Degenerazione maculare, la terapia genica funziona: i primi dati

degenerazione maculare

È una delle cause più comuni di cecità negli over 50. E nel prossimo futuro la soluzione potrebbe arrivare dalla terapia genica. Questa almeno è la promessa di uno studio sulla degenerazione maculare senile presentato al Congresso annuale dell’Accademia Americana di Oftalmologia. I ricercatori del Weill Cornell Medical College di New York sono partiti da un farmaco esistente e hanno creato un sistema di trasferimento genico che consente la produzione in loco, direttamente nell’occhio, dopo una sola somministrazione. E che solleva finalmente i pazienti dall’obbligo di sottoporsi a fastidiose iniezioni intraoculari a cadenza quasi mensile. Attualmente al vaglio della sperimentazione clinica, la terapia genica rappresenterebbe un grosso miglioramento della qualità di vita per chi soffre di questa malattia.

A rischio cecità

Se non adeguatamente curata, la degenerazione maculare porta a una grave perdita della visione centrale, poiché la malattia colpisce la macula, la porzione più centrale della retina. Ne soffre circa il 20% della popolazione mondiale e si manifesta in genere dopo i 55 anni, salvo rari casi di predisposizione genetica. Ne esistono due tipi, “secca” e “umida”, entrambe legate all’invecchiamento dell’occhio, al ridotto apporto di sangue ed elementi nutritivi e alla comparsa di lesioni. Quella “umida”, che è anche la più rara, si caratterizza soprattutto per la formazione anomala di nuovi vasi sanguigni. Vasi dalla parete particolarmente fragile, che lasciano fuoriuscire del liquido essudativo (la parte liquida del sangue) e danneggiano così le cellule della retina.
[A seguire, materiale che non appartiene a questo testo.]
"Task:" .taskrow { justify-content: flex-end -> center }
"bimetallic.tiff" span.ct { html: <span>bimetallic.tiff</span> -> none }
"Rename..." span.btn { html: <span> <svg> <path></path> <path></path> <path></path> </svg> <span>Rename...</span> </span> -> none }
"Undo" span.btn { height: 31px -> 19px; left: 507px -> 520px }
Le iniezioni contro la degenerazione maculare, una terapia invasiva

La prima buona notizia per i pazienti affetti da degenerazione maculare umida è arrivata poco più di dieci anni fa, con la scoperta di una nuova classe di farmaci inibitori di VEGF (vascular endothelial growth factor), una sottofamiglia di fattori di crescita dell’endotelio vascolare. La terapia inibisce la formazione dei vasi sanguigni anomali e impedisce la perdita della vista, con una percentuale di successo del 90% nelle sperimentazioni cliniche. Un risultato sorprendente: peccato che non sia vero nel mondo reale. Fuori dalle sperimentazioni, il farmaco funziona, ma su una percentuale più bassa di pazienti, appena il 50%.

Non è sfortuna e probabilmente neanche colpa della terapia in sé. Il trattamento è piuttosto invasivo e richiede iniezioni ogni 4 o 8 settimane, direttamente nell’occhio. Il paziente deve recarsi personalmente dall’oftalmologo per ricevere la cura, un’occorrenza che può rivelarsi particolarmente scomoda soprattutto per i più anziani, che dipendono da altri per gli spostamenti. Insomma, è probabile che una parte dei pazienti non si attenga scrupolosamente al programma, ma finisca per mancare a uno o più appuntamenti.

Nuove prospettive dalla terapia genica

L’interesse per la terapia genica nasce anche per trovare un’alternativa più comoda e sostenibile per medici e pazienti. L’idea è di non somministrare direttamente il farmaco, ma di fornire alle cellule della retina il materiale genetico necessario per produrlo loro stesse. I ricercatori hanno studiato un sistema per trasferire nell’occhio il gene che codifica aflibercet, un noto inibitore di VEGF, e hanno dimostrato che nei topi gli effetti sono paragonabili a quelli del farmaco somministrato in maniera tradizionale. Ma la vera rivoluzione della terapia genica sta nel fatto che con una singola dose si potrebbero istruire le cellule dell’occhio a produrre il farmaco per tutta la vita. E non richiederebbe un intervento chirurgico, ma una semplice iniezione nell’ufficio del medico.

È ancora in corso una prima sperimentazione clinica su 12 persone affette da degenerazione maculare umida, che dopo una media di 35 iniezioni di anti-VEGF ciascuno (un paziente addirittura 109), hanno ricevuto la terapia genica, sospendendo gli altri trattamenti. Sono trascorsi già 6 mesi e nessuno dei pazienti ha avuto bisogno di riprendere le assunzioni del farmaco per tenere sotto controllo la malattia.